For decades, heart disease has retained the dubious honor of being the leading killer of Americans. So doctors have long been on the lookout for potential new factors that could help them identify and protect people who are at high risk of the disease.
One such promising factor was homocysteine, a naturally occurring amino acid that previous studies have linked to a higher risk of heart events and stroke. But researchers in the U.K. now close the book on the usefulness of the marker, finding in a new study that lowering patients' blood levels of homocysteine did not in turn reduce their risk of heart trouble.
In the seven-year study of 12,064 heart-attack survivors, participants took daily supplements of folic acid and vitamin B12, which are known to break down homocysteine in the body. Although the supplementation lowered the amount of the amino acid in patients' blood 28%, it had no effect on rates of heart events or stroke compared with people taking placebo pills.
Researchers had believed that homocysteine, whose levels are determined by a combination of genetics and diet, affects a person's heart risk by damaging the lining of blood vessels and promoting the formation of blood clots. So scientists have been eager to determine whether controlled B-vitamin supplementation would result in a difference in heart-disease rates in patients. The new study shows that it did not, but some experts say they are not surprised by the findings, noting that previous studies had hinted that folic-acid supplementation has little effect on heart-disease outcomes.
"We've been through vitamin E, we've been through beta carotene, we've been through hormone-replacement therapy," says Dr. Alice Lichtenstein, director of the cardiovascular-nutrition laboratory at Tufts University, referring to some of the most recent candidates for reducing heart-disease risk. "Unfortunately, now we've been through folate."
Lichtenstein says it's not clear exactly why lower levels of homocysteine in the study did not translate to lower heart risk but notes that the findings cast doubt on the direct influence of the compound on heart disease. If homocysteine itself were directly harmful to the heart, then lowering its levels would have had some beneficial effect on death and disease rates in the study, which it did not. It's possible that homocysteine may instead be a marker for some other process that raises the risk of heart disease one that is not influenced by folate.

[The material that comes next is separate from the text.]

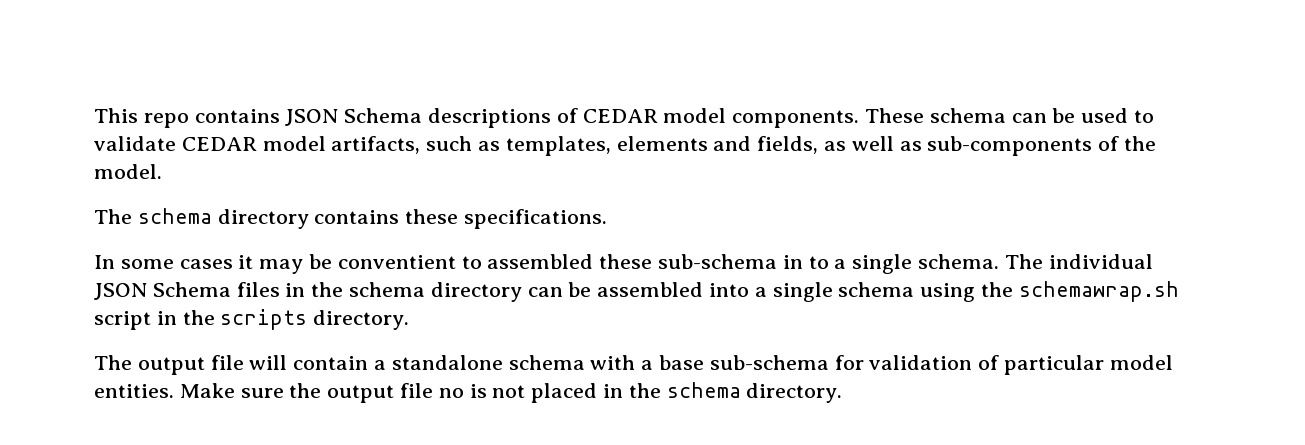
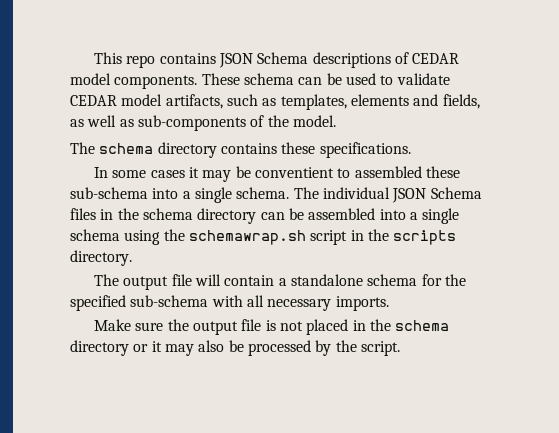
[782,255,829,269] in to -> [152,188,179,199] into
[590,355,1173,375] [94,384,174,398] with a base sub-schema for validation of particular model entities. -> [421,274,467,286] [70,295,389,311] for the specified sub-schema with all necessary imports. //
[438,388,464,398] no -> (262, 325) none
[746,383,843,403] directory. -> [70,340,400,356] directory or it may also be processed by the script.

But the study was not designed to assess those mechanisms. "The only sound conclusion we can draw from this is that across the board, lowering of homocysteine with folate supplements does not result in improved cardiovascular outcomes," says Lichtenstein.
She adds that we should expect more studies exploring the role of homocysteine in heart disease; if it is a marker for some other unknown risk factor, further study may expose potentially new ways of treating or even preventing heart conditions.